If the US can't win by coasting, what should the priorities be?

The Obama administration recommends a "pyramid" model, with a foundation of education and infrastructure; a next level of policies to promote market innovation; and a top-tier focus on encouraging breakthroughs in priority industries: energy, biotech, health care, nanotech, advanced manufacturing, space, and educational technologies.

Obama's specific proposals have met a mix of praise and criticism:

Basic research. This may be the area of widest agreement. Policy experts say that government must lead in basic research, while corporations are best at applying that knowledge in product development. For government, this means both direct efforts in federal labs and also indirect support for private and university research.

Education. Obama said the US should again lead the world in college graduation rates, but critics say technical school may serve many young people better than an expensive degree.

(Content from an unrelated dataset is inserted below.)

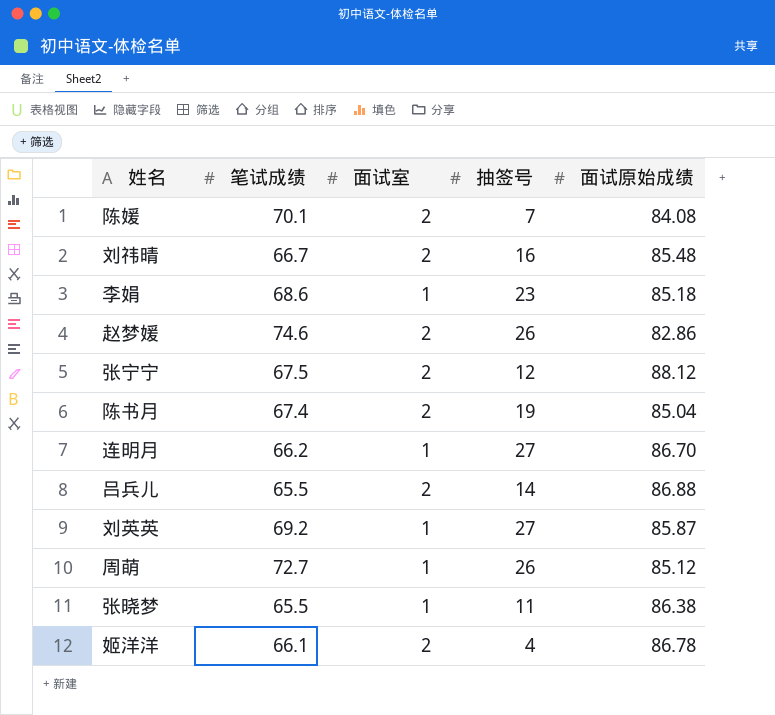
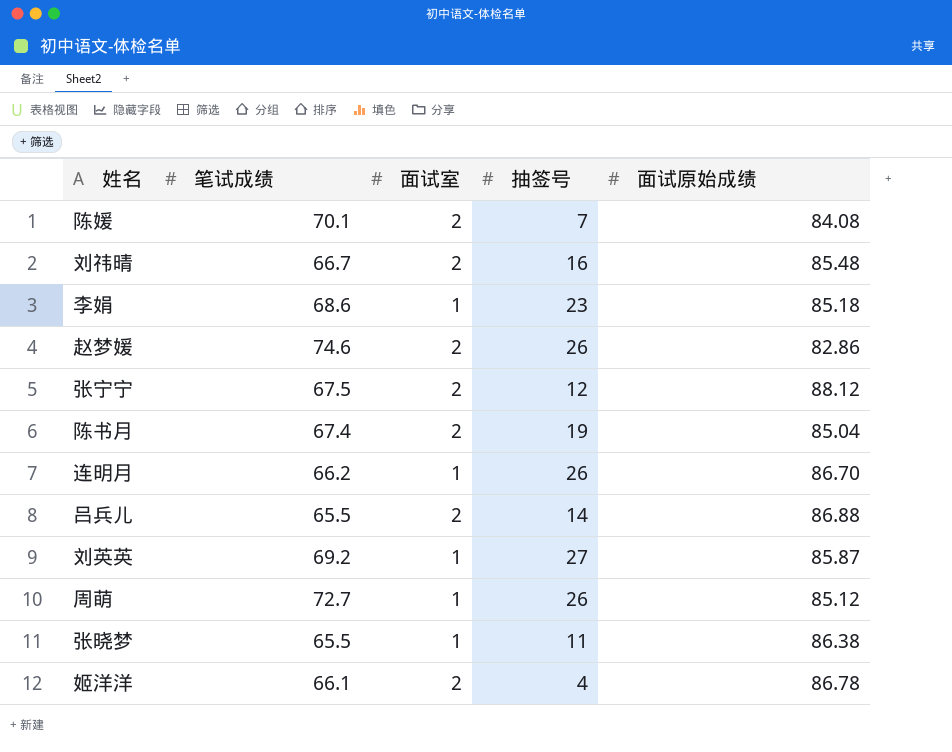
连明月 | 抽签号: 27 -> 26

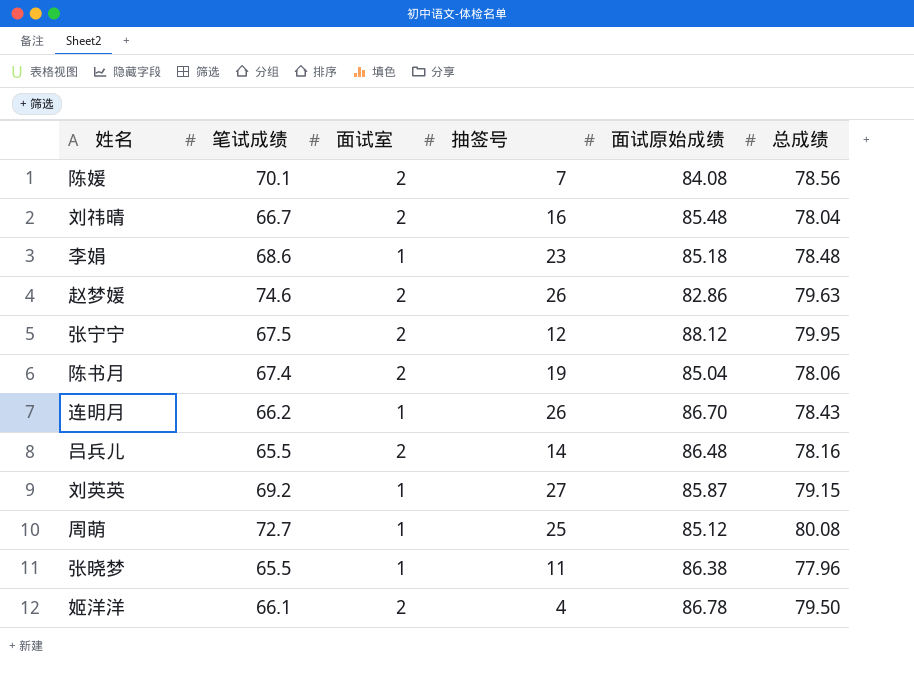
column 总成绩 | position: none -> 6
吕兵儿 | 面试原始成绩: 86.88 -> 86.48
周萌 | 抽签号: 26 -> 25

Immigration. Business leaders generally laud Obama's efforts to make it easier for bright foreigners to work and help start businesses in the US. They argue that so-called "H1B" visas have become hostage to the debate over broader immigration policies. "We should be stapling a visa with a path to citizenship to every one of those PhDs" received by foreign students, Mr. Ackerman says.

Infrastructure. America has a deep backlog of needed upgrades to everything from airports to schools, according to the American Society of Civil Engineers. It's not high-tech, but it undergirds business activity.

"Catalyzing" specific industries. Supporters welcome the idea of government selecting promising industries to nurture. Critics say it could politicize an investment process that's best done by the private sector.